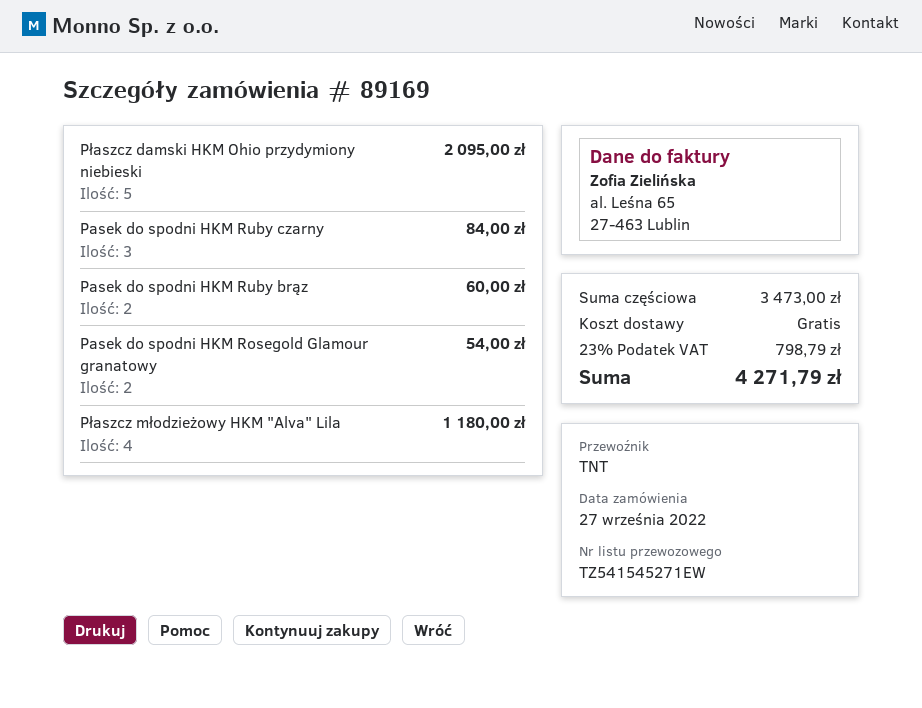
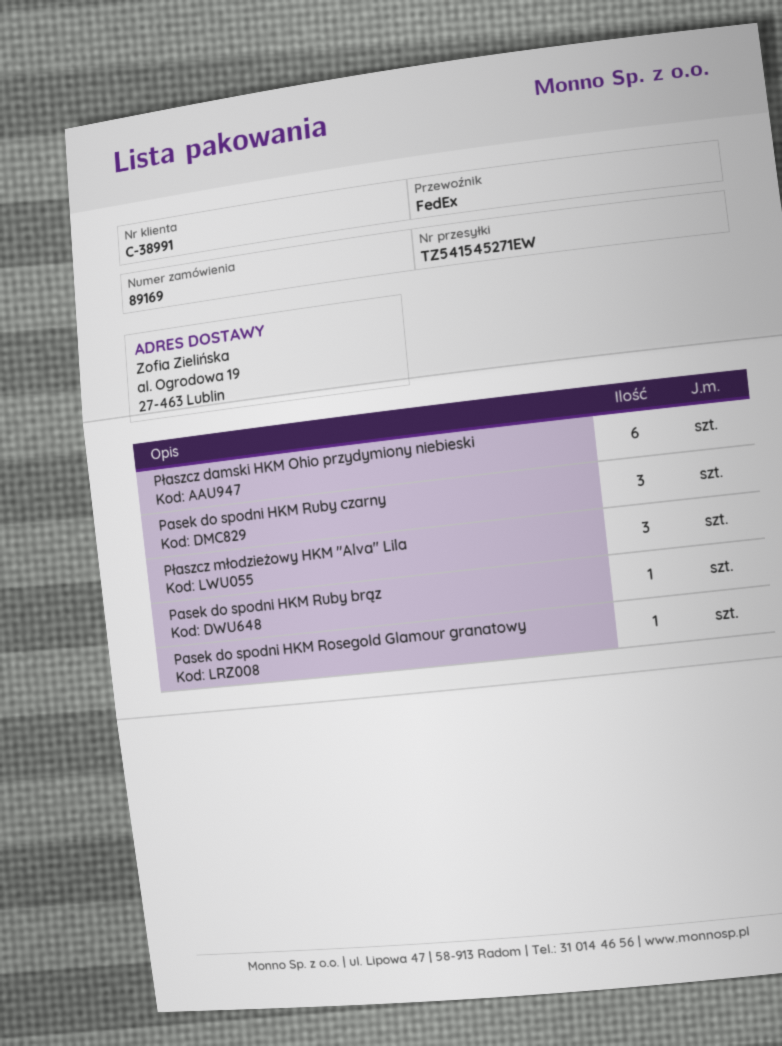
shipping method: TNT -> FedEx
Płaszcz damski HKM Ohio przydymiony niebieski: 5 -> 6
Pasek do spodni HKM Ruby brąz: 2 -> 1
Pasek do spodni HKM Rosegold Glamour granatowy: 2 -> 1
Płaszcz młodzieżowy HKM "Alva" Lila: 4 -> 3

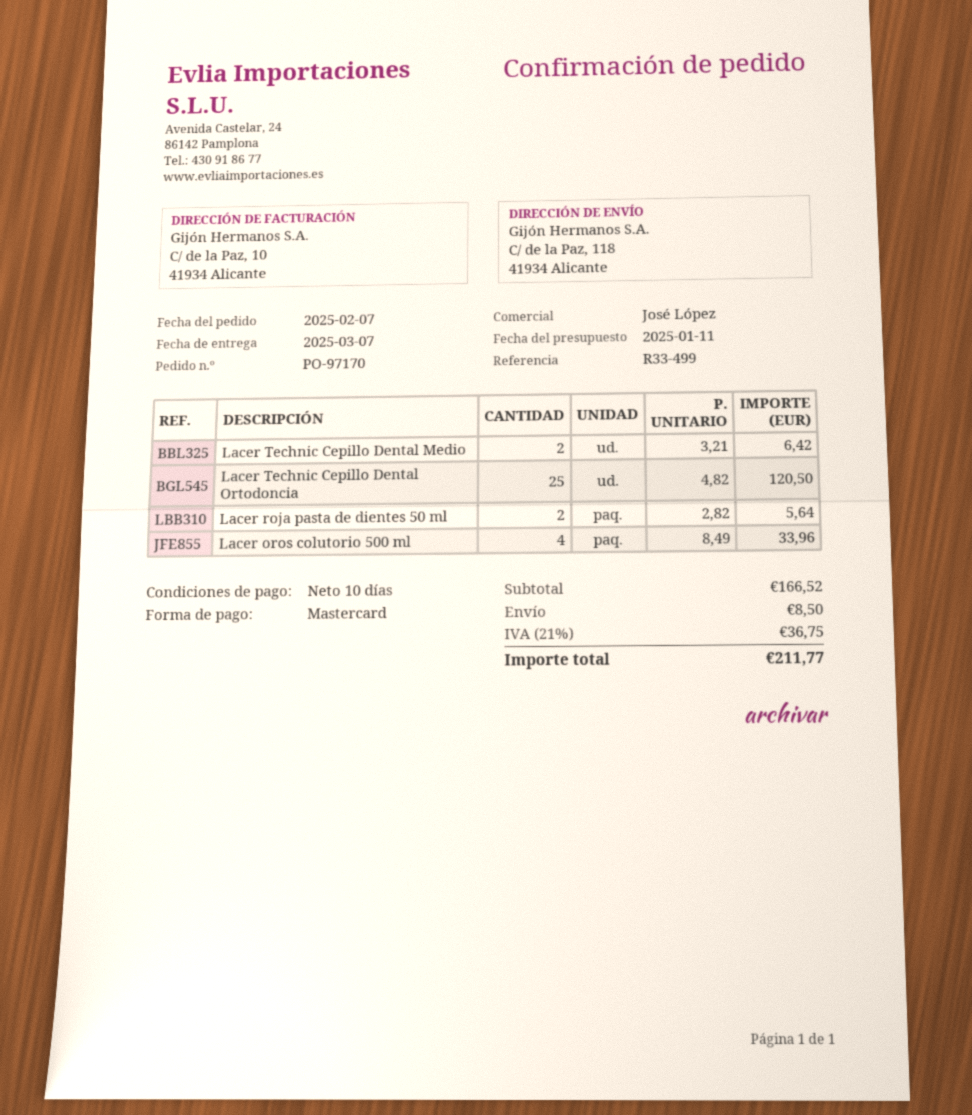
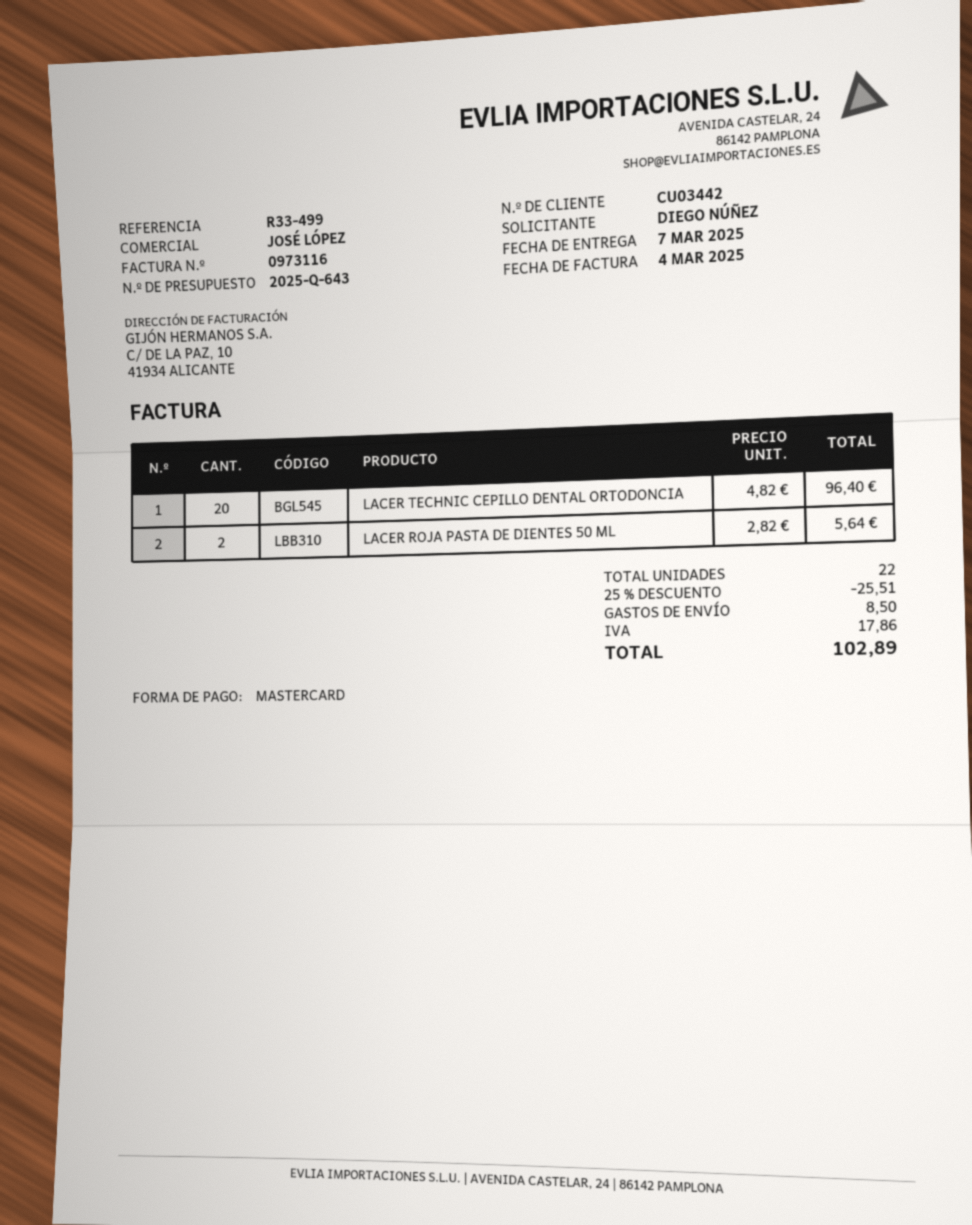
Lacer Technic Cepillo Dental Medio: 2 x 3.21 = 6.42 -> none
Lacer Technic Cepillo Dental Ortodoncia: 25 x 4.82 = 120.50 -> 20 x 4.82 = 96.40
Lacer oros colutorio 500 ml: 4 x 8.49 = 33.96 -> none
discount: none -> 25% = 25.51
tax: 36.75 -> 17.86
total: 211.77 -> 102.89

HOW TO COMPLETE THIS TASK: Please print exactly the lines of the entries above, beginning with the line that contains "Lacer Technic Cepillo Dental Medio: 2" and ending with the last line.

RESPONSE TO THE TASK:
Lacer Technic Cepillo Dental Medio: 2 x 3.21 = 6.42 -> none
Lacer Technic Cepillo Dental Ortodoncia: 25 x 4.82 = 120.50 -> 20 x 4.82 = 96.40
Lacer oros colutorio 500 ml: 4 x 8.49 = 33.96 -> none
discount: none -> 25% = 25.51
tax: 36.75 -> 17.86
total: 211.77 -> 102.89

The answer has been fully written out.